Guillen also sees his strong connection to the Bay Area as an important factor that will appeal to voters. "I'm much more rooted in this community than my opponent."

"I come from an immigrant experience, which is very different from someone who grew up in a suburban environment," he said. "I'm a Bay Area native, born and raised here, I spent my whole life here. I think that's very important to the voters of this area, to think that someone understands the experiences of this community."

"Abel is a working class kid from the Mission district who has developed a lifelong commitment to empower people," said Kenneth Burt, political director of the California Federation of Teachers, which has endorsed Guillen. "He does his homework, he works collaboratively, and he's not afraid to take tough stands."

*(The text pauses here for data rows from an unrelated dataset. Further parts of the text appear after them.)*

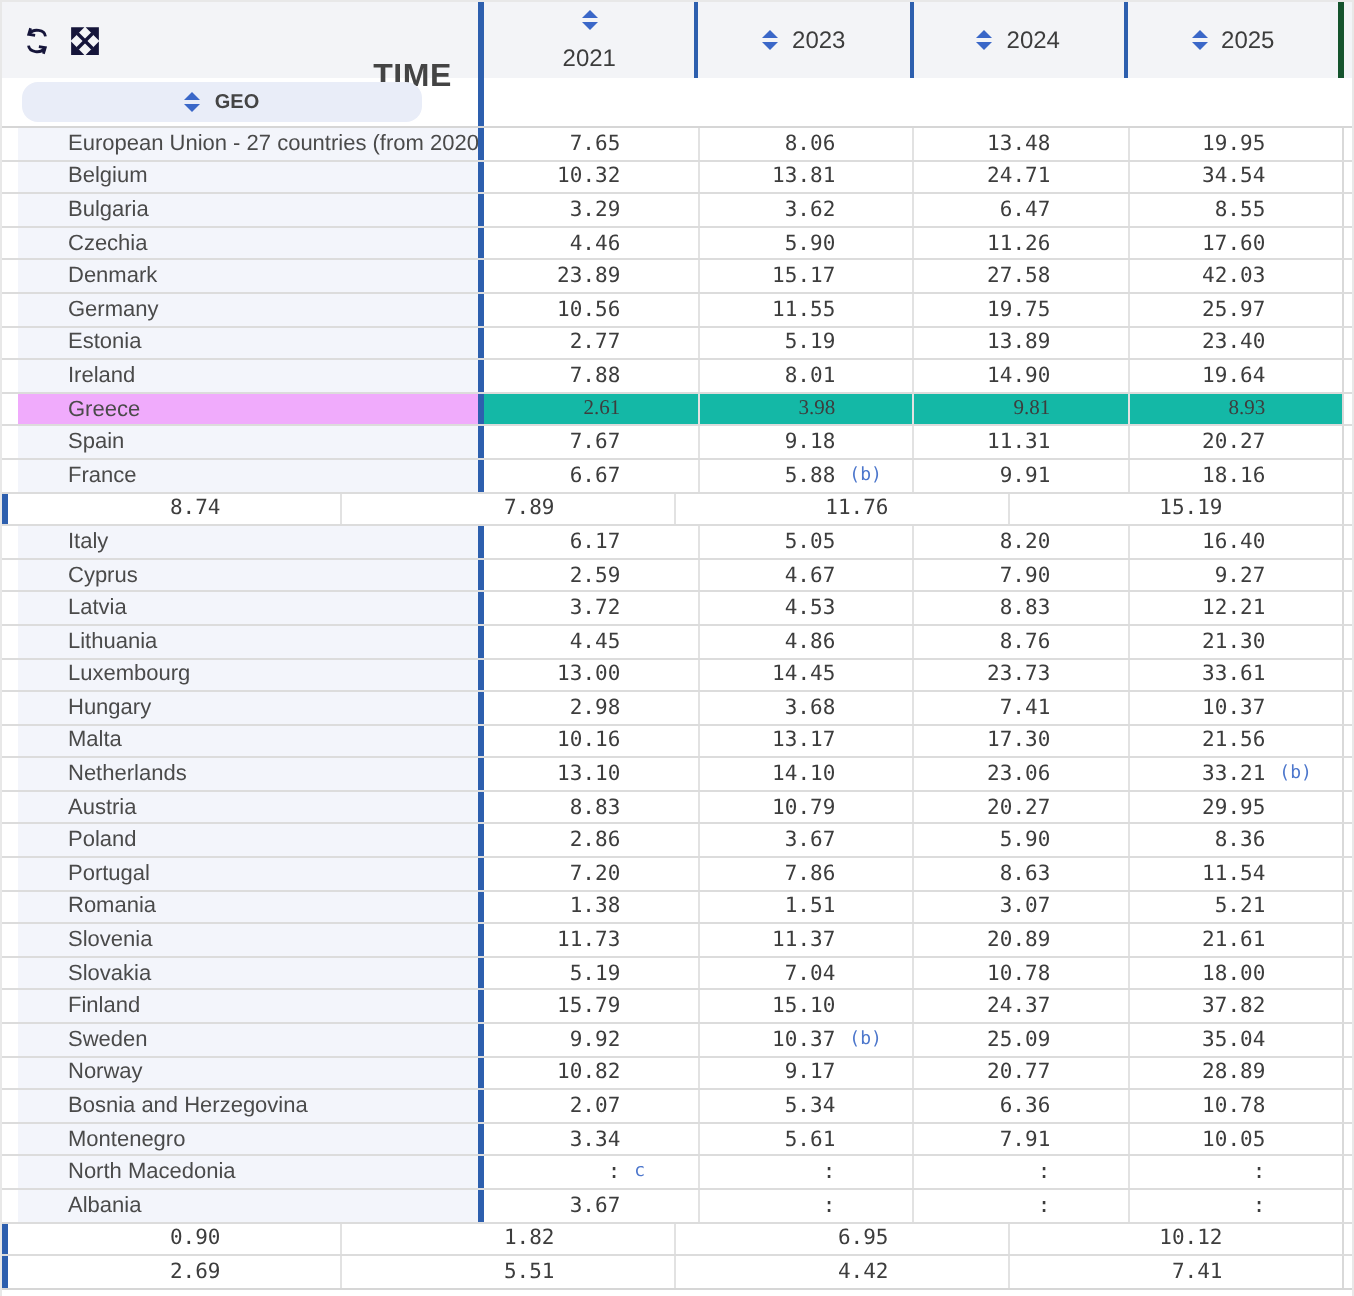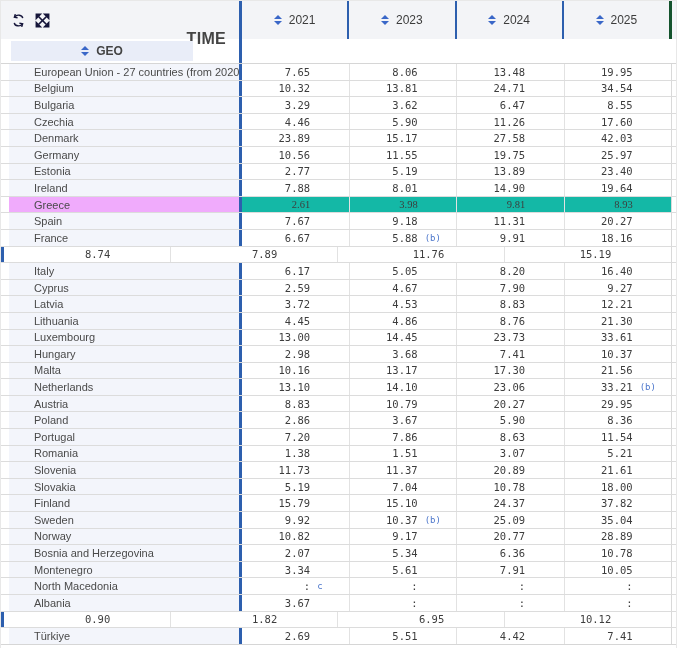--- a/index.html
+++ b/index.html
@@ -24,7 +24,7 @@
     border-left:2px solid #2d5fae; font-size:12px; color:#3c3c3c; cursor:pointer;
     background:#f3f4f7;
   }
-  .year-cell:first-child { border-left-width:3px; }
+  .year-cell:first-child { border-left-width:3px;flex-direction:column; }
   .year-cell:last-child { border-right:3px solid #14532d; }
   
   .sort { display:inline-flex; flex-direction:column; gap:2px; }

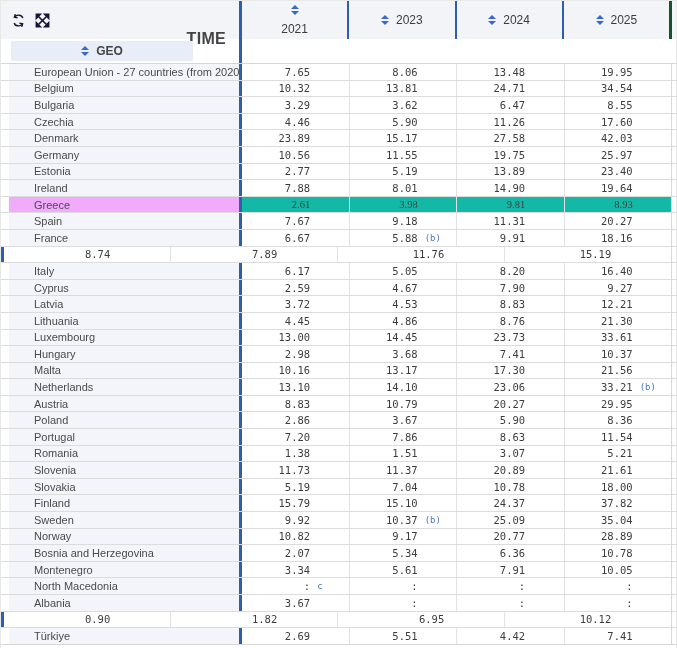--- a/index.html
+++ b/index.html
@@ -35,9 +35,9 @@
   .geo-row { display:flex; height:24px; background:#fff; }
   .geo-left { width:238px; flex:none; display:flex; align-items:center; }
   .geo-pill {
-    margin-left:10px; width:182px; height:20px; background:#e9edf8;
+    margin-left:10px; width:200px; height:20px; background:#e9edf8;
     display:flex; align-items:center; justify-content:center; gap:7px;
-    font-size:12px; font-weight:bold; color:#444; cursor:pointer;
+    font-size:10px; font-weight:bold; color:#444; cursor:pointer;border-radius:8px;
   }
   .geo-right { flex:1; margin-right:4px; border-left:3px solid #2d5fae; background:#fff; }
   

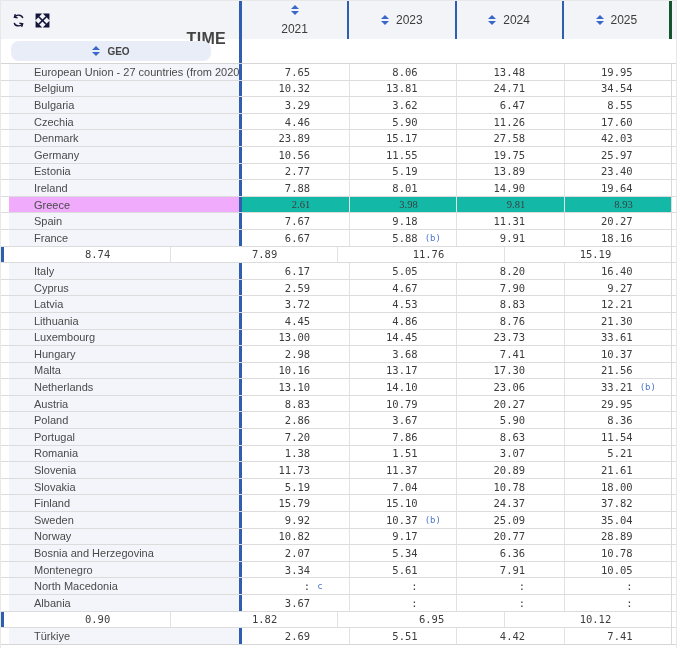--- a/index.html
+++ b/index.html
@@ -821,7 +821,6 @@
         </div>
       </div>
       <div class="row">
-        <div class="geo-cell">Türkiye</div>
         <div class="blue-bar"></div>
         <div class="num-cell">
           <span class="val">2.69</span>

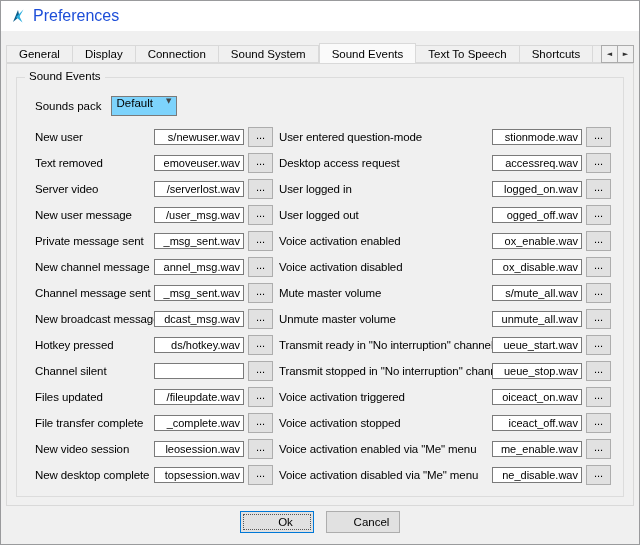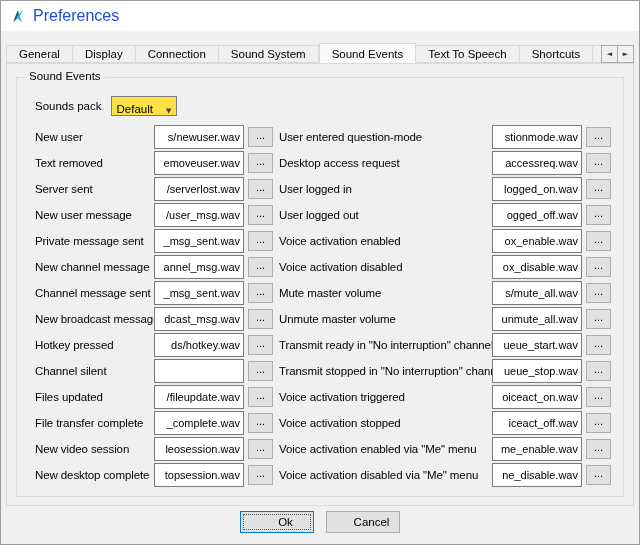--- a/index.html
+++ b/index.html
@@ -66,8 +66,8 @@
     display:flex; align-items:center; gap:9px; height:20px;
   }
   .combo {
-    display:flex; align-items:flex-end; justify-content:space-between;
-    width:66px; height:20px; background:#fde047;
+    display:flex; align-items:flex-start; justify-content:space-between;
+    width:66px; height:20px; background:#7dd3fc;
     border:1px solid #7a7a7a; padding:0 4px 0 5px; cursor:default;
   }
   .combo .arrow { font-size:7px; color:#444; font-family:"DejaVu Sans", sans-serif; }

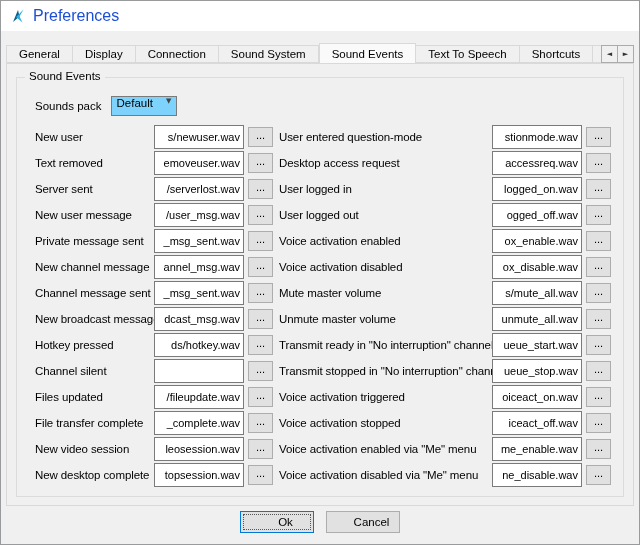--- a/index.html
+++ b/index.html
@@ -82,7 +82,7 @@
     padding-right:4px; letter-spacing:-0.1px;
   }
   .row-input {
-    flex:0 0 90px; width:90px; height:24px;
+    flex:0 0 90px; width:90px; height:16px;
     border:1px solid #7a7a7a; background:#ffffff;
     font-family:"Liberation Sans", sans-serif; font-size:11px;
     text-align:right; padding:0 3px; direction:ltr;

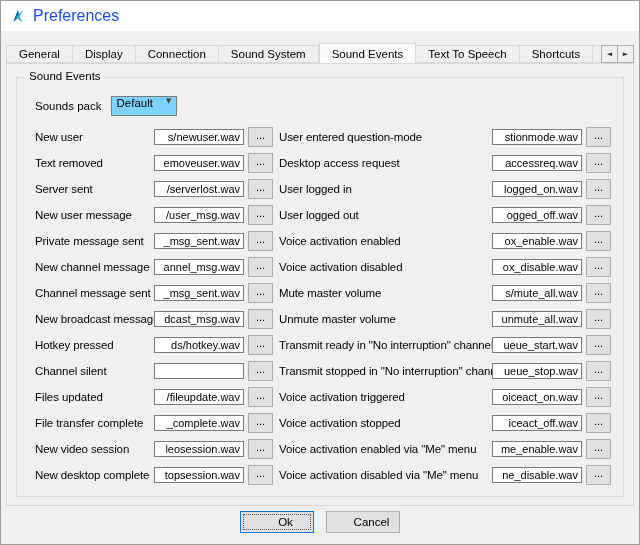--- a/index.html
+++ b/index.html
@@ -163,7 +163,7 @@
             <button class="browse-btn">...</button>
           </div>
           <div class="row">
-            <div class="row-label">Server sent</div>
+            <div class="row-label">Server video</div>
             <input type="text" class="row-input" value="/serverlost.wav" style="">
             <button class="browse-btn">...</button>
           </div>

But one factor in Bonta's favor is the potentially historic nature of his candidacy.

If elected, Bonta could become the first Filipino American to serve in California's state legislature. He has the resounding support of the Filipino American community, as well as Asian Pacific Islander American (APIA) legislators.

"We're putting all of our blood, sweat and tears into it. This is the next paradigm shift in the Filipino community that the Latino community had in the 1960's and 70's in the State Assembly," said Genevieve Jopanda, national co-chair for KAYA: Filipino Americans for Progress.

"Once they got those one or two people in the state assembly, they created the Latino Legislative Caucus – you look and see how big and strong and influential that caucus is. I think there's opportunity for that to happen for the Filipino community," Jopanda explained.

"Nationally, Filipino-Americans are the second largest group found in the Asian & Pacific Islander American community, and this community has a rich history in California, including the impact Filipino Americans had on the farm workers movement and the formation of the UFW, said Assemblyman Warren T. Furutani (D – South LA County), chair of the API Legislative Caucus.

Ultimately, political observers agree that one of the main challenges will be to galvanize voters' enthusiasm, particularly after the primary, where there was near record low turnout.

"What it will come down to is how hard they work, how to get voters engaged when there aren't particularly large, easy distinctions," said Bill Wong, political director of the Asian American Small Business Political Action Committee (PAC).

"People will decide late – in some cases arbitrarily, because it's how you're feeling that day," said Wong.